Ken Mondschein is a scholar and author with expertise in subjects ranging from the Middle Ages to modern politics and pop culture, as well as a fencing master and jouster. He received his PhD in history from Fordham University, is credentialed as a master (high-level instructor) of historical fencing by the United States Fencing Coaches' Organization, and was a Fulbright scholar to France. He currently teaches as full-time contingent faculty at several different New England schools, including UMass-Amherst, and also teaches fencing privately in Western and Central Massachusetts. His work with the history of swordsmanship originates from the same love of the past and desire to relate it to the present—and to teach others—that led him to become an academic; one of his goals in this is to show how the value of the study of such sources to historians of art, ideas, society, and science.
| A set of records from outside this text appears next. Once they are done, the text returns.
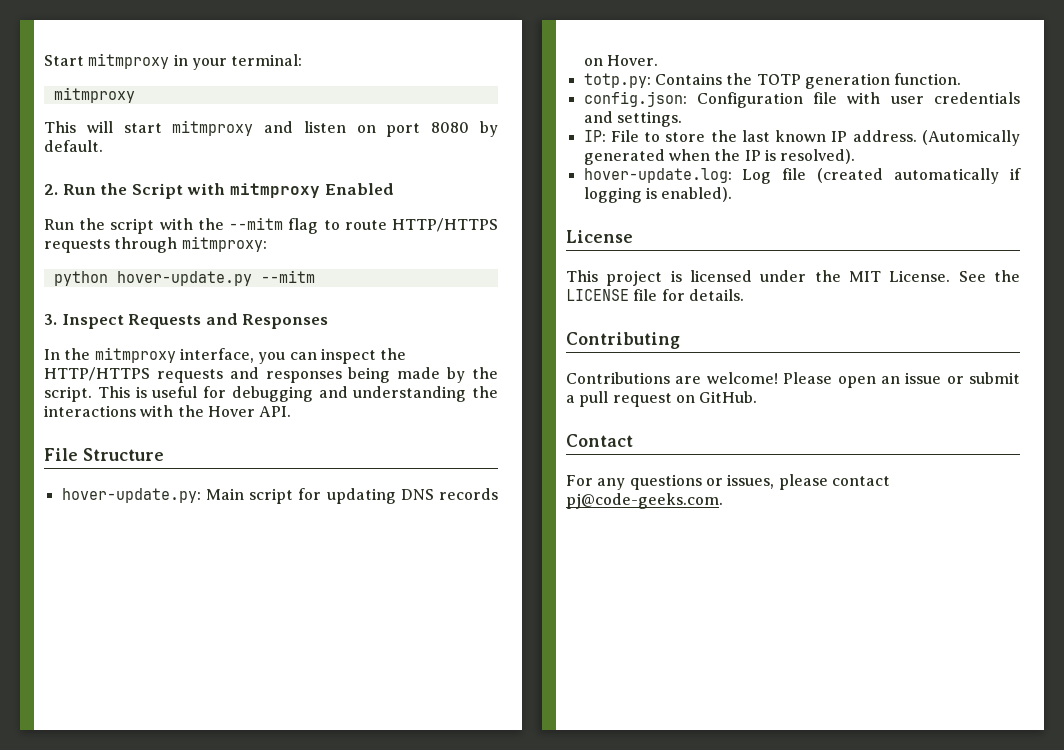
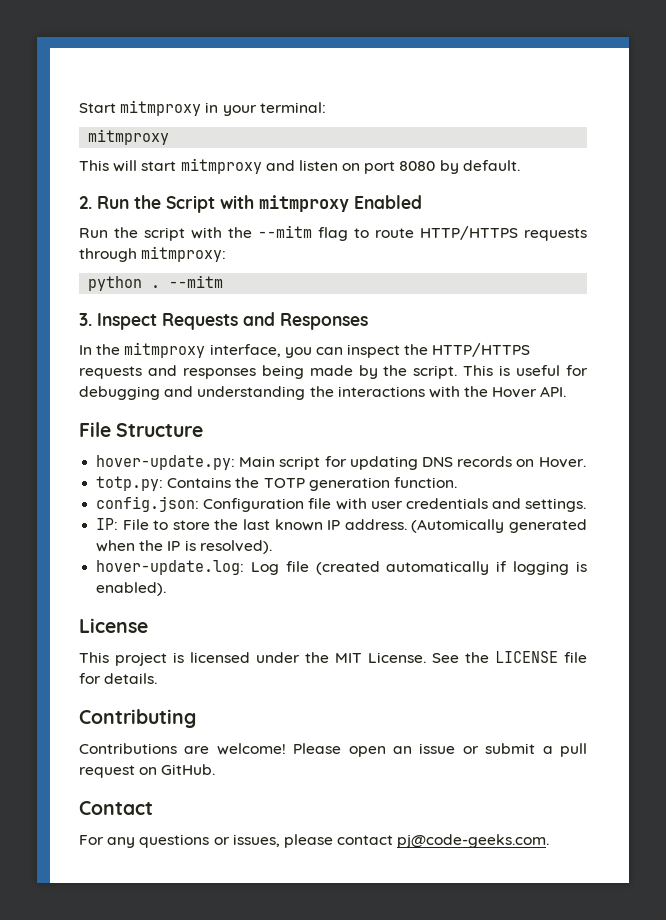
- python hover-update.py --mitm
+ python . --mitm

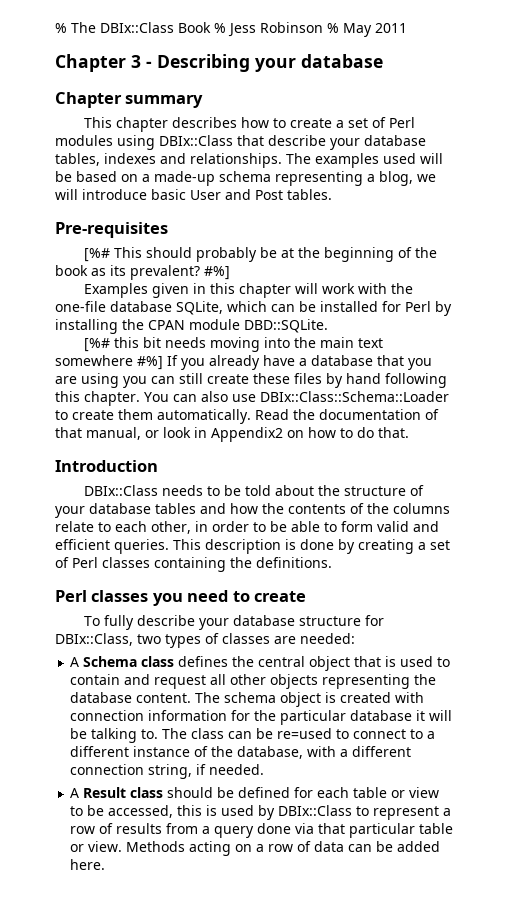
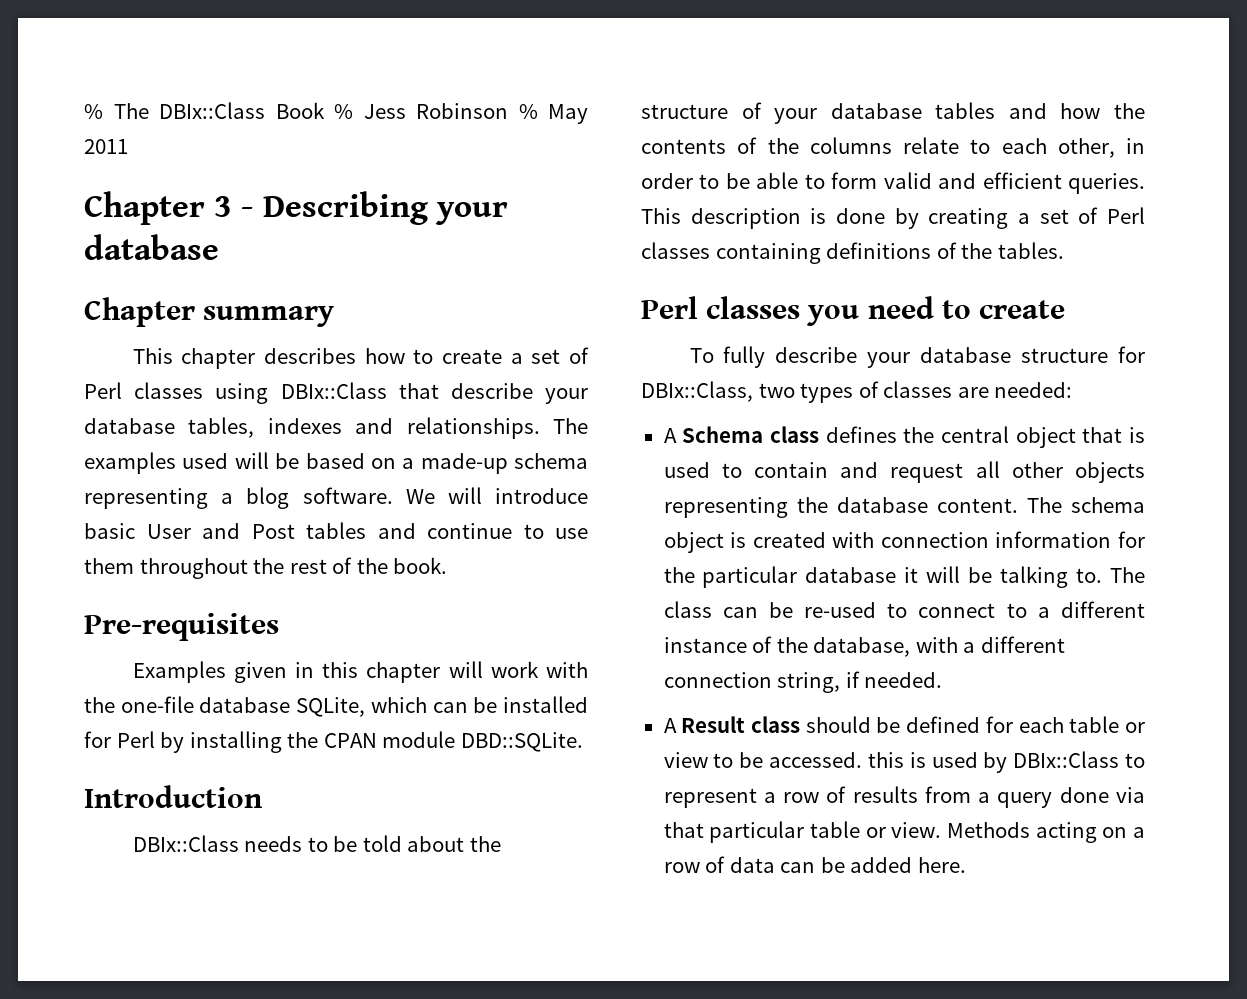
- This chapter describes how to create a set of Perl modules using DBIx::Class that describe your database tables, indexes and relationships.
+ This chapter describes how to create a set of Perl classes using DBIx::Class that describe your database tables, indexes and relationships.
- The examples used will be based on a made-up schema representing a blog, we will introduce basic User and Post tables.
+ The examples used will be based on a made-up schema representing a blog software. We will introduce basic User and Post tables and continue to use them throughout the rest of the book.
  Pre-requisites
- [%# This should probably be at the beginning of the book as its prevalent? #%]
- [%# this bit needs moving into the main text somewhere #%] If you already have a database that you are using you can still create these files by hand following this chapter. You can also use DBIx::Class::Schema::Loader to create them automatically. Read the documentation of that manual, or look in Appendix2 on how to do that.
- This description is done by creating a set of Perl classes containing the definitions.
+ This description is done by creating a set of Perl classes containing definitions of the tables.
- The class can be re=used to connect to a different instance of the database, with a different connection string, if needed.
+ The class can be re-used to connect to a different instance of the database, with a different connection string, if needed.
- A Result class should be defined for each table or view to be accessed, this is used by DBIx::Class to represent a row of results from a query done via that particular table or view.
+ A Result class should be defined for each table or view to be accessed. this is used by DBIx::Class to represent a row of results from a query done via that particular table or view.

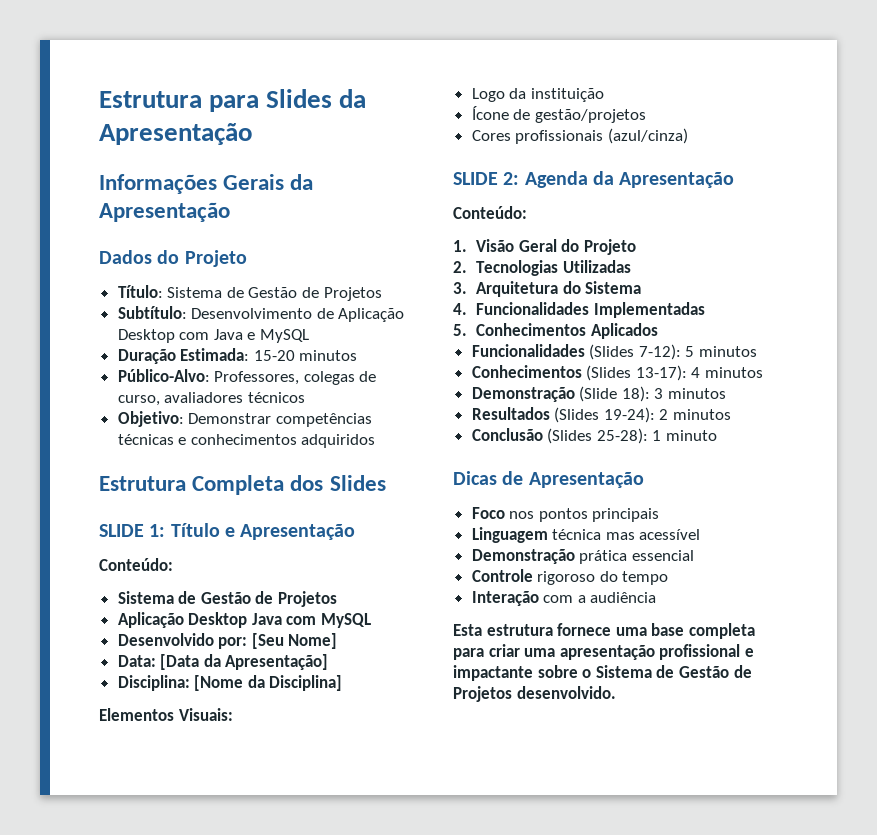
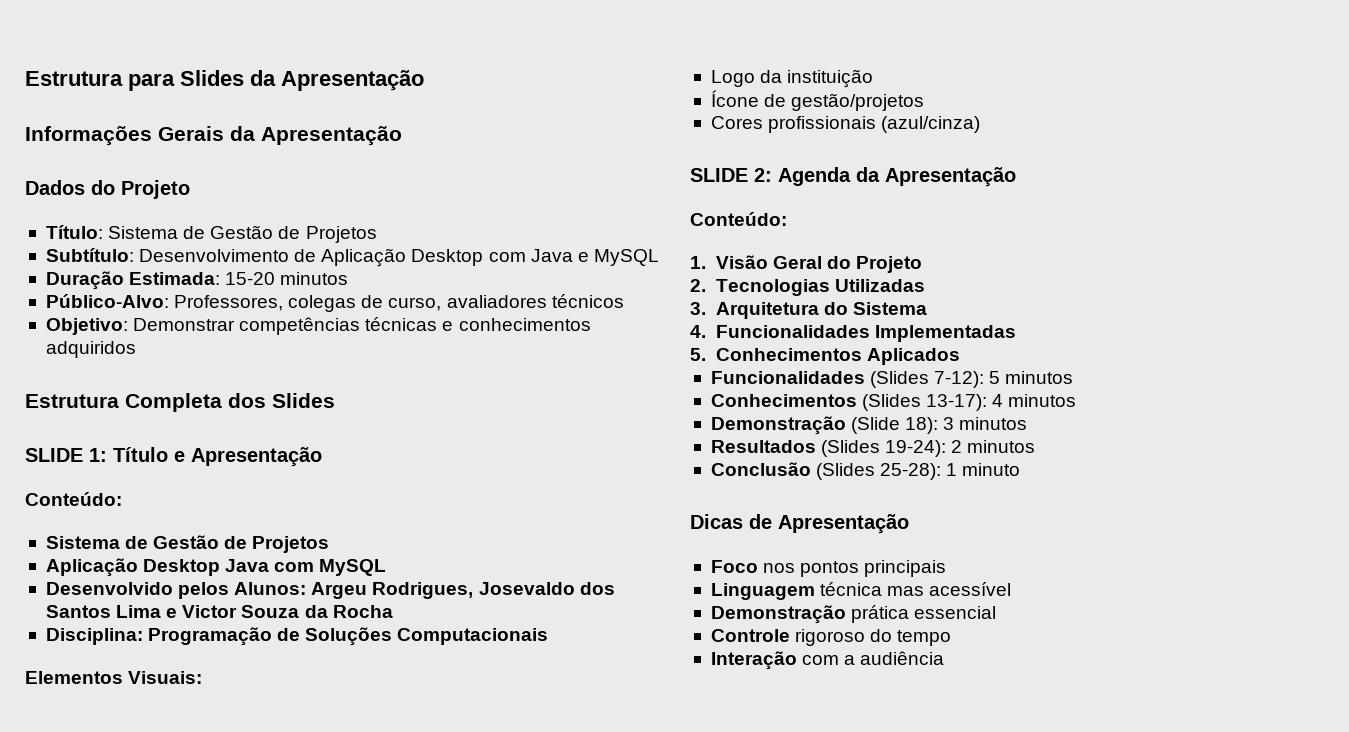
- Desenvolvido por: [Seu Nome]
- Data: [Data da Apresentação]
- Disciplina: [Nome da Disciplina]
+ Desenvolvido pelos Alunos: Argeu Rodrigues, Josevaldo dos Santos Lima e Victor Souza da Rocha
+ Disciplina: Programação de Soluções Computacionais
- Esta estrutura fornece uma base completa para criar uma apresentação profissional e impactante sobre o Sistema de Gestão de Projetos desenvolvido.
Besides being the author or translator of numerous books, including Camillo Agrippa’s seminal fencing treatise of 1553, Game of Thrones and the Medieval Art of War (McFarland), and an edition of the copy of Fiore dei Liberi's early fifteenth-century fencing book that he discovered in the Bibliothèque nationale in Paris, Ken is well-known as a public historian, both for his work educating the general public on the facts and for his opposition to the misappropriation of history. He has taught, lectured, spoken, consulted, trained, and published on everything from medieval science to the political uses of the past to building a culture of non-discrimination and consent.
Morten Oxenboell is a specialist in medieval Japanese history and in the broader fields of Global
Medieval Studies and Interdisciplinary Violence Studies. Within these broader fields
his research has focused on collective violence and irregular armed forces and on
how and why violent acts were discursively constructed in medieval Japan (ca. 1100-1400),
which is also the topic of his recently published book Akutō: Rural Conflicts in Medieval Japan, University of Hawai’i Press (2018). The study of non-governmental violent actors
and their significance for state formations and the development of conflict mediation
strategies between centers and peripheries is central to his current research activities,
but most recently he has also worked and published on the meanings of aesthetic displays
of violence and their significance for social learning of appropriate aggression.
At Indiana University he teaches courses on samurai culture, thirteenth century East
Asia, aesthetics of violence, among many other things. He is the founder and organizer
of the Violence Studies Network – a multi-disciplinary network of researchers at Indiana
University Bloomington studying the historical, social, and cultural significance
of collective violence. Originally from Denmark, he has lived, studied, and worked
in Leiden, Netherlands and Kyoto, Japan, but now lives in Bloomington, Indiana with
his wife, daughter and whole bunch of animals.